### Task prompt:
Which lines run from the one containing "column Расчёт v2 | formula: none -> [Wx] - 15" to the end of the material below? Retype exactly those, both ends included, and nothing else.

───

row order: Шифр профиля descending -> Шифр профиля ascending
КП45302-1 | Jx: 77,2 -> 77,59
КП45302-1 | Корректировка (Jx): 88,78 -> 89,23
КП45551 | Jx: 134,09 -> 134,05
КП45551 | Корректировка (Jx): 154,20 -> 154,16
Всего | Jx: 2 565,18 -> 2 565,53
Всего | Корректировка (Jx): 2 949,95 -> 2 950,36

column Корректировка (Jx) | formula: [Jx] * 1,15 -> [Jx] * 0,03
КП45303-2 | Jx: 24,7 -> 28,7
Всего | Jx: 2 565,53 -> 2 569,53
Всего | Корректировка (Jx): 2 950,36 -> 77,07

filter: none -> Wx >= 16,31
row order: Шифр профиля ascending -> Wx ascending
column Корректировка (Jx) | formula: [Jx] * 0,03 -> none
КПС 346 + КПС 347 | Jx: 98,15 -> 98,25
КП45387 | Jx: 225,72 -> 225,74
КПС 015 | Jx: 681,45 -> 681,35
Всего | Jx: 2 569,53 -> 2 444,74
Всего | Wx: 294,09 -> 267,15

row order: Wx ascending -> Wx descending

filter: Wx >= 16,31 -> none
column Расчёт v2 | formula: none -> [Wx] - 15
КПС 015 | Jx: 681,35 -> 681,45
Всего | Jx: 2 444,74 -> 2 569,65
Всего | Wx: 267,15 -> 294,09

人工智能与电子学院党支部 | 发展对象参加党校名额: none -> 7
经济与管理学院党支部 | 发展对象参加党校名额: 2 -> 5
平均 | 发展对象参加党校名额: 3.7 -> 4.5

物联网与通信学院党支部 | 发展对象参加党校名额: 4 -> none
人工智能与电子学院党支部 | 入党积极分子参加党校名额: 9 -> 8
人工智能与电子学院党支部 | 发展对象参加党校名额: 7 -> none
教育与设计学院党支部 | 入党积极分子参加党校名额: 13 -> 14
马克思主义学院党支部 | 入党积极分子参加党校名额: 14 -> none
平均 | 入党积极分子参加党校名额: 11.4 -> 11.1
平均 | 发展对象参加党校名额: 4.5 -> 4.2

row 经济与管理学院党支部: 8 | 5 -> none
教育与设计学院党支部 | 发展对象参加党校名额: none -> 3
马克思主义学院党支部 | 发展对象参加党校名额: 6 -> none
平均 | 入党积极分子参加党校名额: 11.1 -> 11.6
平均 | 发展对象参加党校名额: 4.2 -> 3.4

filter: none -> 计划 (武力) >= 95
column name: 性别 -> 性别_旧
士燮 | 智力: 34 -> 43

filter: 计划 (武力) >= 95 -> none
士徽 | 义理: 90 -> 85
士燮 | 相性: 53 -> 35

───

### Output below:
column Расчёт v2 | formula: none -> [Wx] - 15
КПС 015 | Jx: 681,35 -> 681,45
Всего | Jx: 2 444,74 -> 2 569,65
Всего | Wx: 267,15 -> 294,09

人工智能与电子学院党支部 | 发展对象参加党校名额: none -> 7
经济与管理学院党支部 | 发展对象参加党校名额: 2 -> 5
平均 | 发展对象参加党校名额: 3.7 -> 4.5

物联网与通信学院党支部 | 发展对象参加党校名额: 4 -> none
人工智能与电子学院党支部 | 入党积极分子参加党校名额: 9 -> 8
人工智能与电子学院党支部 | 发展对象参加党校名额: 7 -> none
教育与设计学院党支部 | 入党积极分子参加党校名额: 13 -> 14
马克思主义学院党支部 | 入党积极分子参加党校名额: 14 -> none
平均 | 入党积极分子参加党校名额: 11.4 -> 11.1
平均 | 发展对象参加党校名额: 4.5 -> 4.2

row 经济与管理学院党支部: 8 | 5 -> none
教育与设计学院党支部 | 发展对象参加党校名额: none -> 3
马克思主义学院党支部 | 发展对象参加党校名额: 6 -> none
平均 | 入党积极分子参加党校名额: 11.1 -> 11.6
平均 | 发展对象参加党校名额: 4.2 -> 3.4

filter: none -> 计划 (武力) >= 95
column name: 性别 -> 性别_旧
士燮 | 智力: 34 -> 43

filter: 计划 (武力) >= 95 -> none
士徽 | 义理: 90 -> 85
士燮 | 相性: 53 -> 35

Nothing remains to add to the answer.